WHAT YOU NEED TO DO:
Take every line containing "Amidst" out of the records.
###
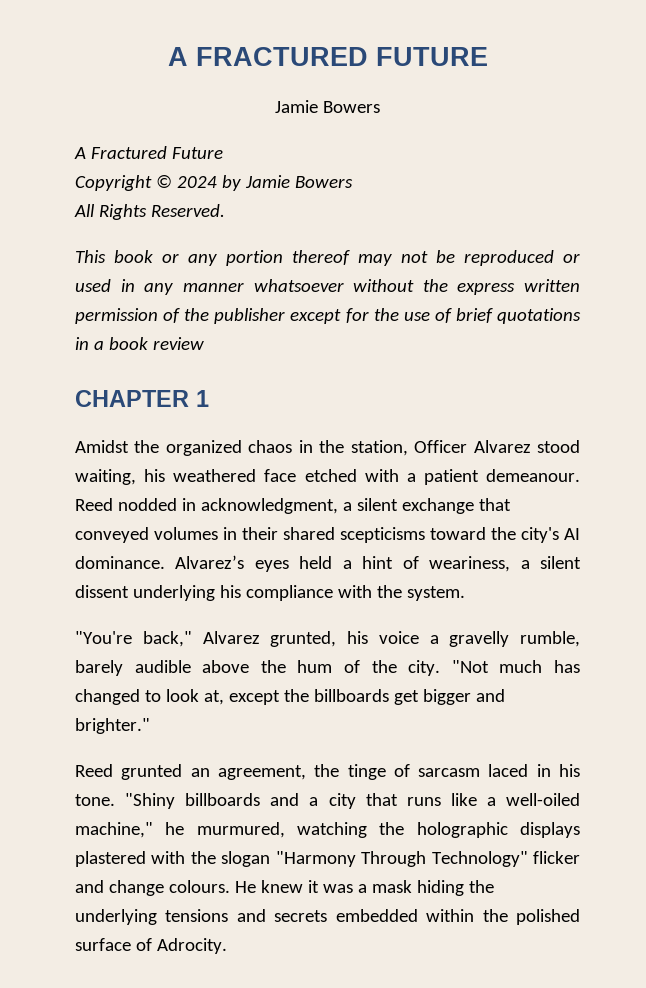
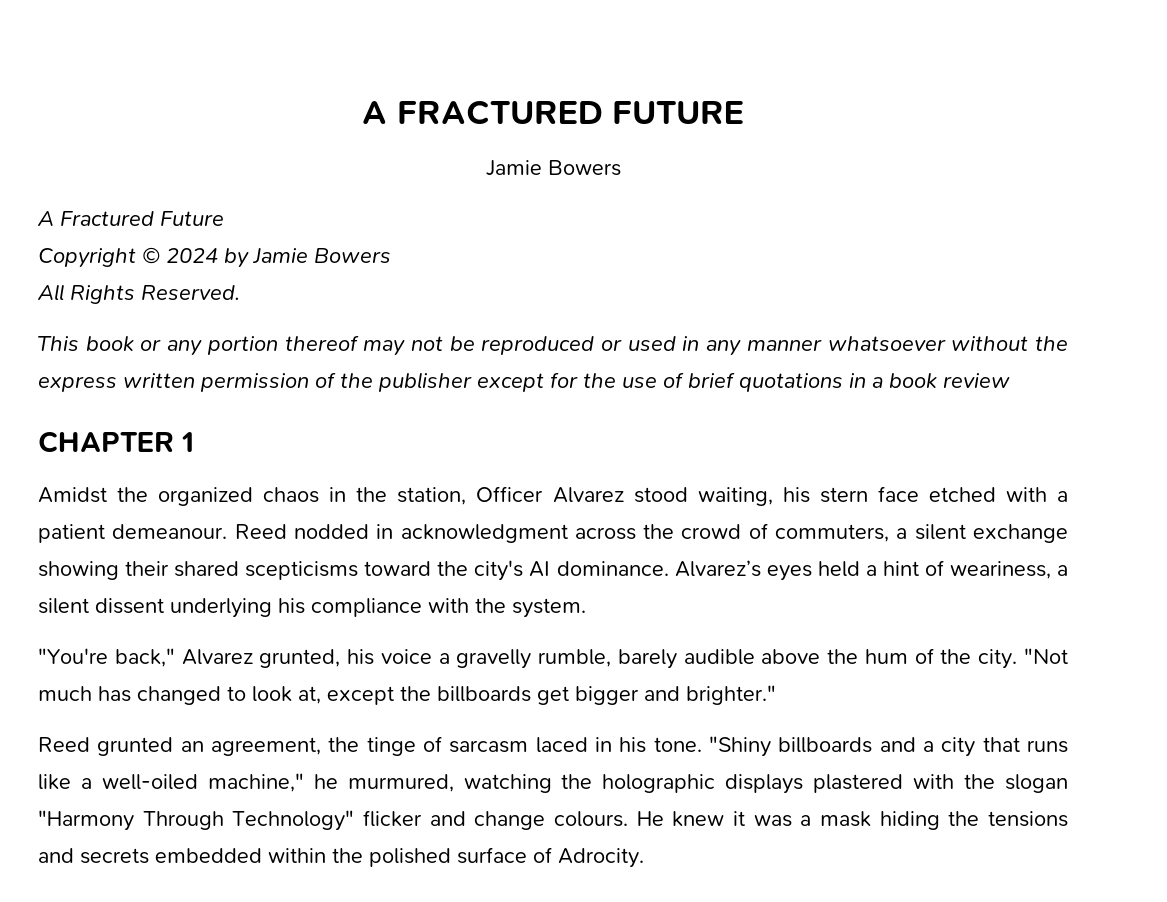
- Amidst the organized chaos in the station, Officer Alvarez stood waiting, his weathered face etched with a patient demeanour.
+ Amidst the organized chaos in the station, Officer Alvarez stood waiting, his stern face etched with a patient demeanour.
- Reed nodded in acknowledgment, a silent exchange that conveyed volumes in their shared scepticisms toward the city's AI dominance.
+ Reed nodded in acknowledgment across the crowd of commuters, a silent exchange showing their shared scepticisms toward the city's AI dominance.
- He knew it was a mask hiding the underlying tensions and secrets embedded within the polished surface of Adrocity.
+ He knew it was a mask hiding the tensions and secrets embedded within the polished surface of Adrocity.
###
RESULT OF THE TASK:
- Amidst the organized chaos in the station, Officer Alvarez stood waiting, his weathered face etched with a patient demeanour.
+ Amidst the organized chaos in the station, Officer Alvarez stood waiting, his stern face etched with a patient demeanour.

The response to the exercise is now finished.